From caf91ac159821dc44e9f781d9609fe46fd53b24e Mon Sep 17 00:00:00 2001
From: Vladislav Vinogradov <vlad.vinogradov@itseez.com>
Date: Thu, 13 Dec 2012 17:18:25 +0400
Subject: [PATCH] new gpu::HoughLinesP implementation

---
 modules/gpu/include/opencv2/gpu/gpu.hpp |   2 +-
 modules/gpu/perf/perf_imgproc.cpp       |  14 +-
 modules/gpu/src/cuda/hough.cu           | 207 +++++++++++++++++-------
 modules/gpu/src/hough.cpp               |  39 +++--
 samples/gpu/houghlines.cpp              |  10 +-
 samples/gpu/softcascade.cpp             |   2 +-
 6 files changed, 190 insertions(+), 84 deletions(-)
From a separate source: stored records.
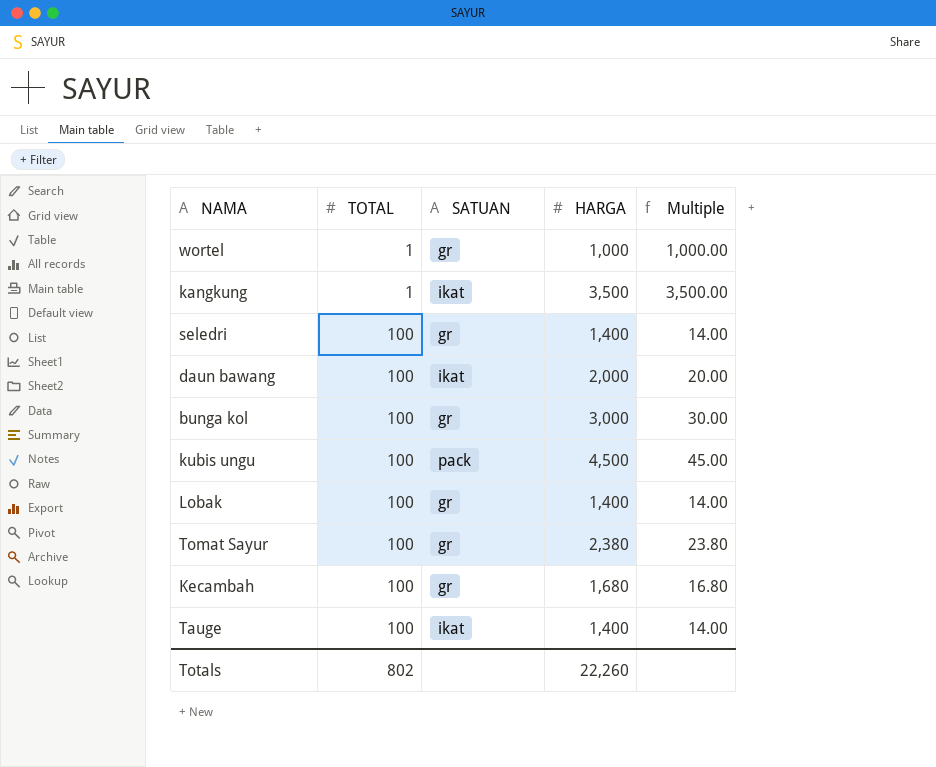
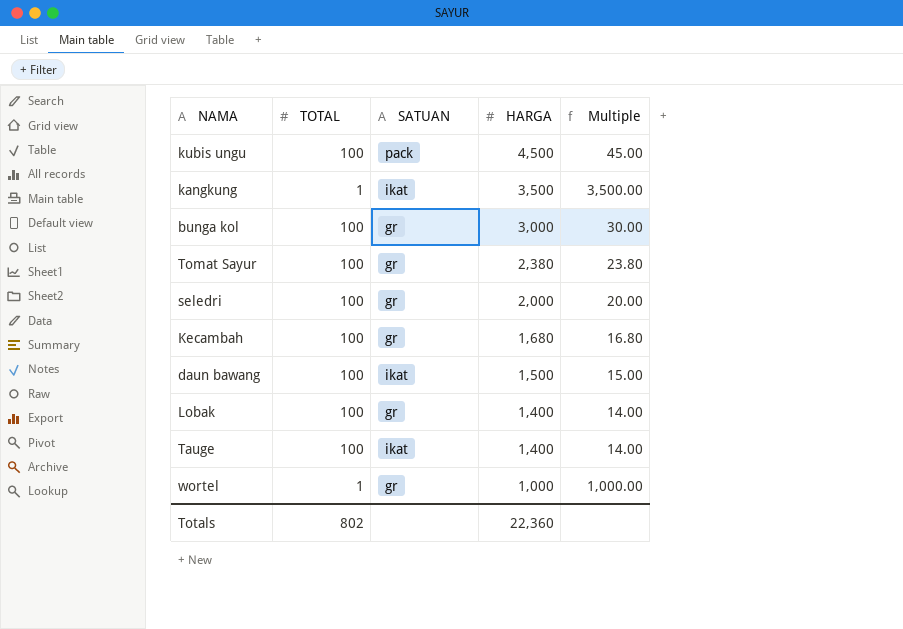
row order: TOTAL ascending -> HARGA descending
seledri | HARGA: 1,400 -> 2,000
seledri | Multiple: 14.00 -> 20.00
daun bawang | HARGA: 2,000 -> 1,500
daun bawang | Multiple: 20.00 -> 15.00
Totals | HARGA: 22,260 -> 22,360

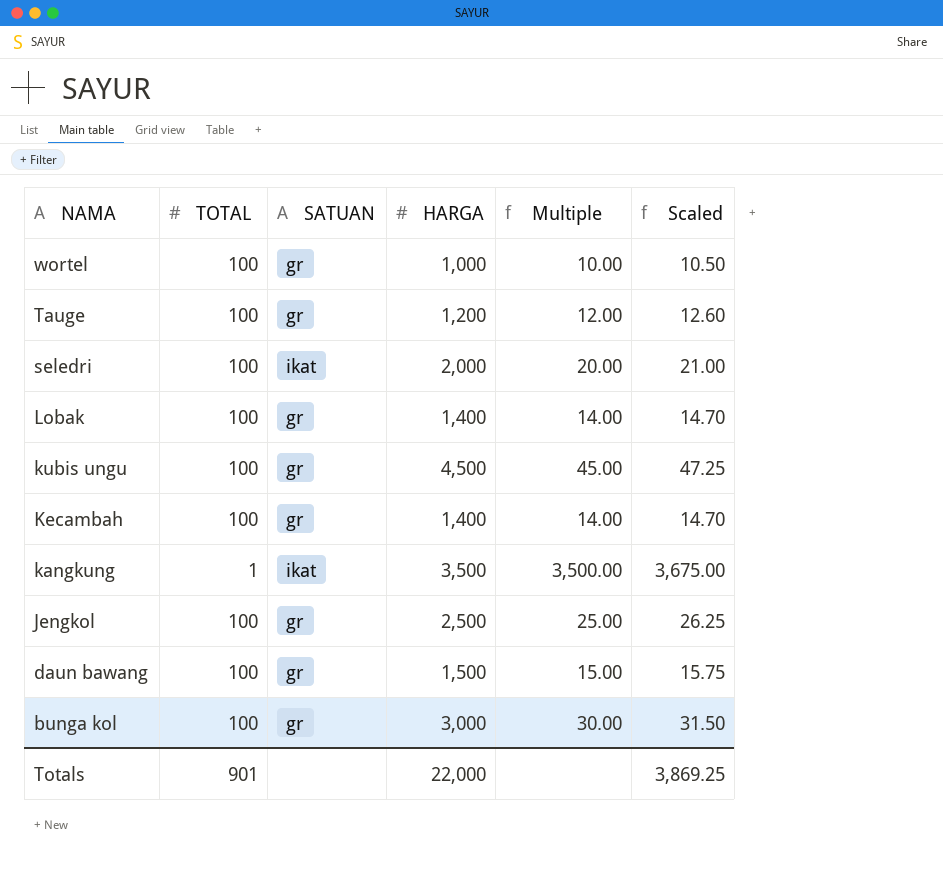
row order: HARGA descending -> NAMA descending
column Scaled | formula: none -> [Multiple] * 1.05
row Tomat Sayur: 100 | gr | 2,380 | 23.80 -> none
wortel | TOTAL: 1 -> 100
wortel | Multiple: 1,000.00 -> 10.00
Tauge | SATUAN: ikat -> gr
Tauge | HARGA: 1,400 -> 1,200
Tauge | Multiple: 14.00 -> 12.00
seledri | SATUAN: gr -> ikat
kubis ungu | SATUAN: pack -> gr
Kecambah | HARGA: 1,680 -> 1,400
Kecambah | Multiple: 16.80 -> 14.00
row Jengkol: none -> 100 | gr | 2,500 | 25.00 | 26.25
daun bawang | SATUAN: ikat -> gr
Totals | TOTAL: 802 -> 901
Totals | HARGA: 22,360 -> 22,000

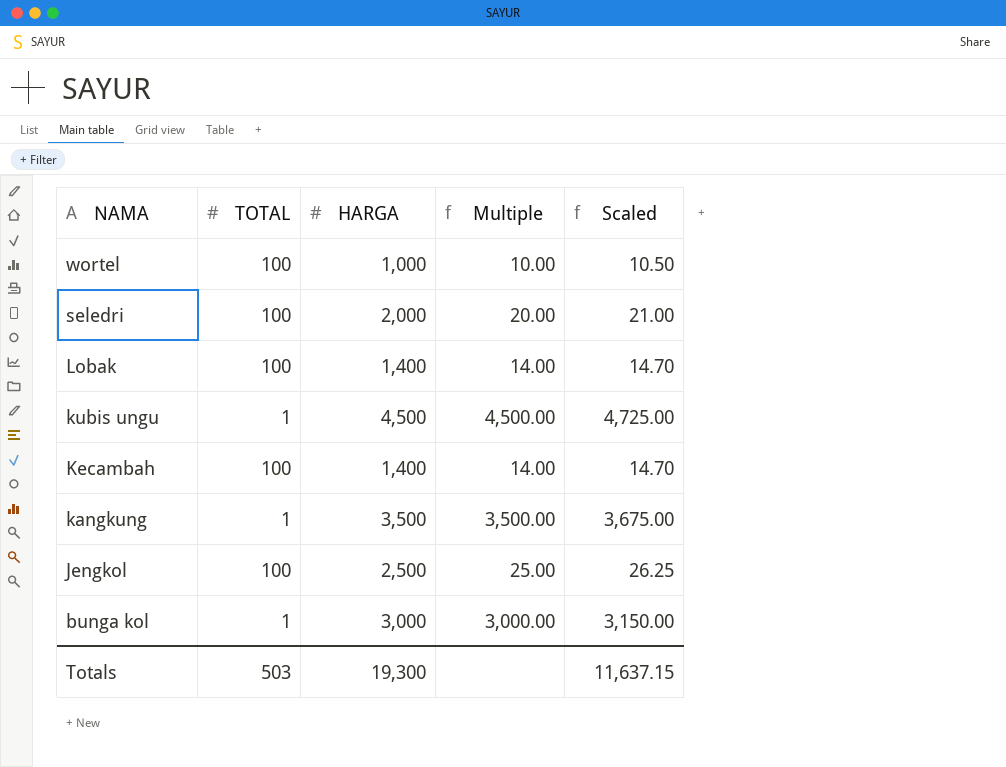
column SATUAN | position: 3 -> none
row Tauge: 100 | gr | 1,200 | 12.00 | 12.60 -> none
row daun bawang: 100 | gr | 1,500 | 15.00 | 15.75 -> none
kubis ungu | TOTAL: 100 -> 1
kubis ungu | Multiple: 45.00 -> 4,500.00
kubis ungu | Scaled: 47.25 -> 4,725.00
bunga kol | TOTAL: 100 -> 1
bunga kol | Multiple: 30.00 -> 3,000.00
bunga kol | Scaled: 31.50 -> 3,150.00
Totals | TOTAL: 901 -> 503
Totals | HARGA: 22,000 -> 19,300
Totals | Scaled: 3,869.25 -> 11,637.15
diff --git a/modules/gpu/include/opencv2/gpu/gpu.hpp b/modules/gpu/include/opencv2/gpu/gpu.hpp
index 866c3de7d..298bf918a 100644
--- a/modules/gpu/include/opencv2/gpu/gpu.hpp
+++ b/modules/gpu/include/opencv2/gpu/gpu.hpp
@@ -850,7 +850,7 @@ CV_EXPORTS void HoughLinesDownload(const GpuMat& d_lines, OutputArray h_lines, O
 //! HoughLinesP
 
 //! finds line segments in the black-n-white image using probabalistic Hough transform
-CV_EXPORTS void HoughLinesP(const GpuMat& image, GpuMat& lines, CannyBuf& cannyBuf, int minLineLength, int maxLineGap, int maxLines = 4096);
+CV_EXPORTS void HoughLinesP(const GpuMat& image, GpuMat& lines, HoughLinesBuf& buf, float rho, float theta, int minLineLength, int maxLineGap, int maxLines = 4096);
 
 //! HoughCircles
 
diff --git a/modules/gpu/perf/perf_imgproc.cpp b/modules/gpu/perf/perf_imgproc.cpp
index b8feab83a..ee0968442 100644
--- a/modules/gpu/perf/perf_imgproc.cpp
+++ b/modules/gpu/perf/perf_imgproc.cpp
@@ -1813,17 +1813,20 @@ PERF_TEST_P(Image, ImgProc_HoughLinesP, testing::Values("cv/shared/pic5.png", "s
 
     cv::Mat image = cv::imread(fileName, cv::IMREAD_GRAYSCALE);
 
+    cv::Mat mask;
+    cv::Canny(image, mask, 50, 100);
+
     if (PERF_RUN_GPU())
     {
-        cv::gpu::GpuMat d_image(image);
+        cv::gpu::GpuMat d_mask(mask);
         cv::gpu::GpuMat d_lines;
-        cv::gpu::CannyBuf d_buf;
+        cv::gpu::HoughLinesBuf d_buf;
 
-        cv::gpu::HoughLinesP(d_image, d_lines, d_buf, minLineLenght, maxLineGap);
+        cv::gpu::HoughLinesP(d_mask, d_lines, d_buf, rho, theta, minLineLenght, maxLineGap);
 
         TEST_CYCLE()
         {
-            cv::gpu::HoughLinesP(d_image, d_lines, d_buf, minLineLenght, maxLineGap);
+            cv::gpu::HoughLinesP(d_mask, d_lines, d_buf, rho, theta, minLineLenght, maxLineGap);
         }
 
         cv::Mat h_lines(d_lines);
@@ -1834,9 +1837,6 @@ PERF_TEST_P(Image, ImgProc_HoughLinesP, testing::Values("cv/shared/pic5.png", "s
     }
     else
     {
-        cv::Mat mask;
-        cv::Canny(image, mask, 50, 100);
-
         std::vector<cv::Vec4i> lines;
         cv::HoughLinesP(mask, lines, rho, theta, threshold, minLineLenght, maxLineGap);
 
diff --git a/modules/gpu/src/cuda/hough.cu b/modules/gpu/src/cuda/hough.cu
index c4dfbcb66..695a47def 100644
--- a/modules/gpu/src/cuda/hough.cu
+++ b/modules/gpu/src/cuda/hough.cu
@@ -298,79 +298,168 @@ namespace cv { namespace gpu { namespace device
 
         texture<uchar, cudaTextureType2D, cudaReadModeElementType> tex_mask(false, cudaFilterModePoint, cudaAddressModeClamp);
 
-        __global__ void houghLinesProbabilistic(const PtrStepSzi Dx, const PtrStepi Dy,
+        __global__ void houghLinesProbabilistic(const PtrStepSzi accum,
                                                 int4* out, const int maxSize,
-                                                const int lineGap, const int lineLength)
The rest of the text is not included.